*** SUPPLIED DATA Section Begins ***
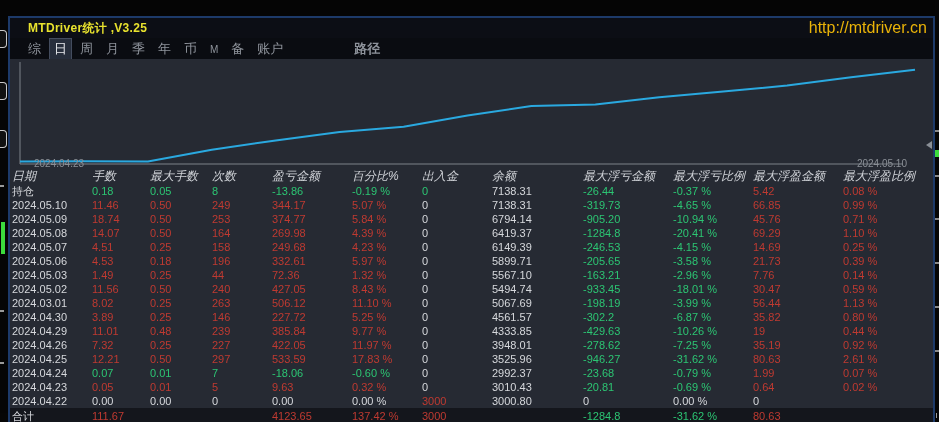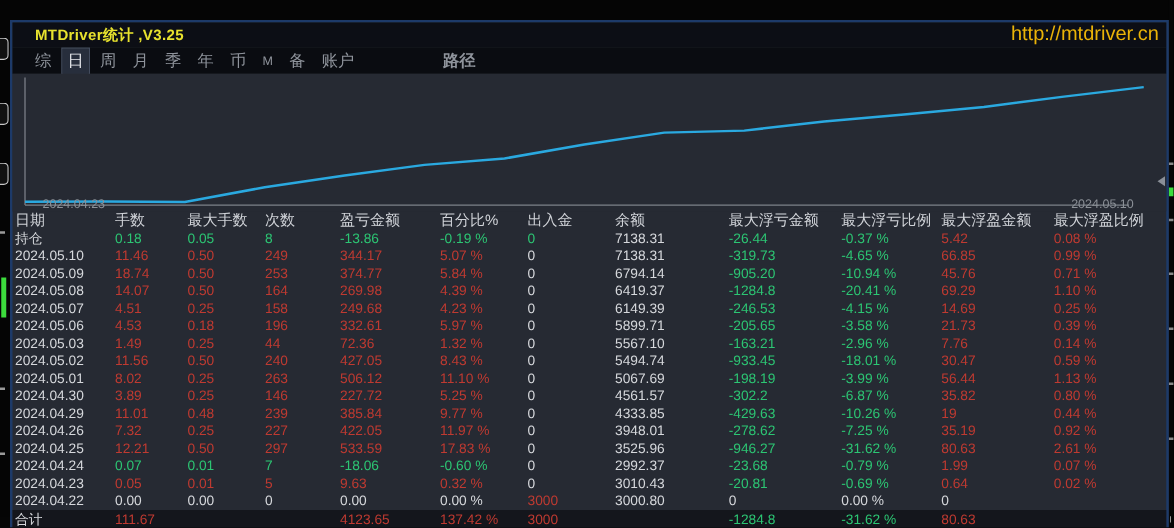--- a/index.html
+++ b/index.html
@@ -33,21 +33,21 @@
   .chart svg{position:absolute;left:0;top:0;}
   .axis-label{position:absolute;bottom:0;color:#8b9097;font-size:10px;}
   .axis-label.left{left:24px;}
   .axis-label.right{right:26px;}
   .scroll-arrow{position:absolute;right:1px;top:82px;width:0;height:0;
     border-top:4px solid transparent;border-bottom:4px solid transparent;border-right:6px solid #8a8f97;}
   
   .tbl{font-size:11px;}
   .trow{display:grid;grid-template-columns:80px 58px 62px 60px 80px 70px 70px 91px 90px 80px 90px auto;
         height:14px;line-height:14px;padding-left:2px;white-space:nowrap;}
-  .thead{color:#d0d3d8;font-size:12px;height:15px;line-height:15px;}
+  .thead{color:#d0d3d8;font-size:12px;height:15px;line-height:15px;font-style:italic;}
   .trow.total{background:#14161c;height:15px;line-height:17px;}
   .c-d{color:#d6d8dc;}
   .c-r{color:#bf3a31;}
   .c-g{color:#2cc573;}
   .c-w{color:#d6d8dc;}
   
   .watermark{position:absolute;right:6px;bottom:0px;font-size:46px;font-weight:bold;
     color:#c41c1c;letter-spacing:3px;opacity:.92;z-index:5;
     text-shadow:1px 1px 0 #5a0f0f, -1px -1px 0 #e0504a;}
 </style>
@@ -224,21 +224,21 @@
           <span class="c-r">427.05</span>
           <span class="c-r">8.43 %</span>
           <span class="c-w">0</span>
           <span class="c-w">5494.74</span>
           <span class="c-g">-933.45</span>
           <span class="c-g">-18.01 %</span>
           <span class="c-r">30.47</span>
           <span class="c-r">0.59 %</span>
         </div>
         <div class="trow">
-          <span class="c-d">2024.05.01</span>
+          <span class="c-d">2024.03.01</span>
           <span class="c-r">8.02</span>
           <span class="c-r">0.25</span>
           <span class="c-r">263</span>
           <span class="c-r">506.12</span>
           <span class="c-r">11.10 %</span>
           <span class="c-w">0</span>
           <span class="c-w">5067.69</span>
           <span class="c-g">-198.19</span>
           <span class="c-g">-3.99 %</span>
           <span class="c-r">56.44</span>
*** SUPPLIED DATA Section Ends ***
WHAT YOU HAVE TO DO: Now write out the data word for word, skipping every picture in it.

EXERCISE RESPONSE:
--- a/index.html
+++ b/index.html
@@ -33,21 +33,21 @@
   .chart svg{position:absolute;left:0;top:0;}
   .axis-label{position:absolute;bottom:0;color:#8b9097;font-size:10px;}
   .axis-label.left{left:24px;}
   .axis-label.right{right:26px;}
   .scroll-arrow{position:absolute;right:1px;top:82px;width:0;height:0;
     border-top:4px solid transparent;border-bottom:4px solid transparent;border-right:6px solid #8a8f97;}
   
   .tbl{font-size:11px;}
   .trow{display:grid;grid-template-columns:80px 58px 62px 60px 80px 70px 70px 91px 90px 80px 90px auto;
         height:14px;line-height:14px;padding-left:2px;white-space:nowrap;}
-  .thead{color:#d0d3d8;font-size:12px;height:15px;line-height:15px;}
+  .thead{color:#d0d3d8;font-size:12px;height:15px;line-height:15px;font-style:italic;}
   .trow.total{background:#14161c;height:15px;line-height:17px;}
   .c-d{color:#d6d8dc;}
   .c-r{color:#bf3a31;}
   .c-g{color:#2cc573;}
   .c-w{color:#d6d8dc;}
   
   .watermark{position:absolute;right:6px;bottom:0px;font-size:46px;font-weight:bold;
     color:#c41c1c;letter-spacing:3px;opacity:.92;z-index:5;
     text-shadow:1px 1px 0 #5a0f0f, -1px -1px 0 #e0504a;}
 </style>
@@ -224,21 +224,21 @@
           <span class="c-r">427.05</span>
           <span class="c-r">8.43 %</span>
           <span class="c-w">0</span>
           <span class="c-w">5494.74</span>
           <span class="c-g">-933.45</span>
           <span class="c-g">-18.01 %</span>
           <span class="c-r">30.47</span>
           <span class="c-r">0.59 %</span>
         </div>
         <div class="trow">
-          <span class="c-d">2024.05.01</span>
+          <span class="c-d">2024.03.01</span>
           <span class="c-r">8.02</span>
           <span class="c-r">0.25</span>
           <span class="c-r">263</span>
           <span class="c-r">506.12</span>
           <span class="c-r">11.10 %</span>
           <span class="c-w">0</span>
           <span class="c-w">5067.69</span>
           <span class="c-g">-198.19</span>
           <span class="c-g">-3.99 %</span>
           <span class="c-r">56.44</span>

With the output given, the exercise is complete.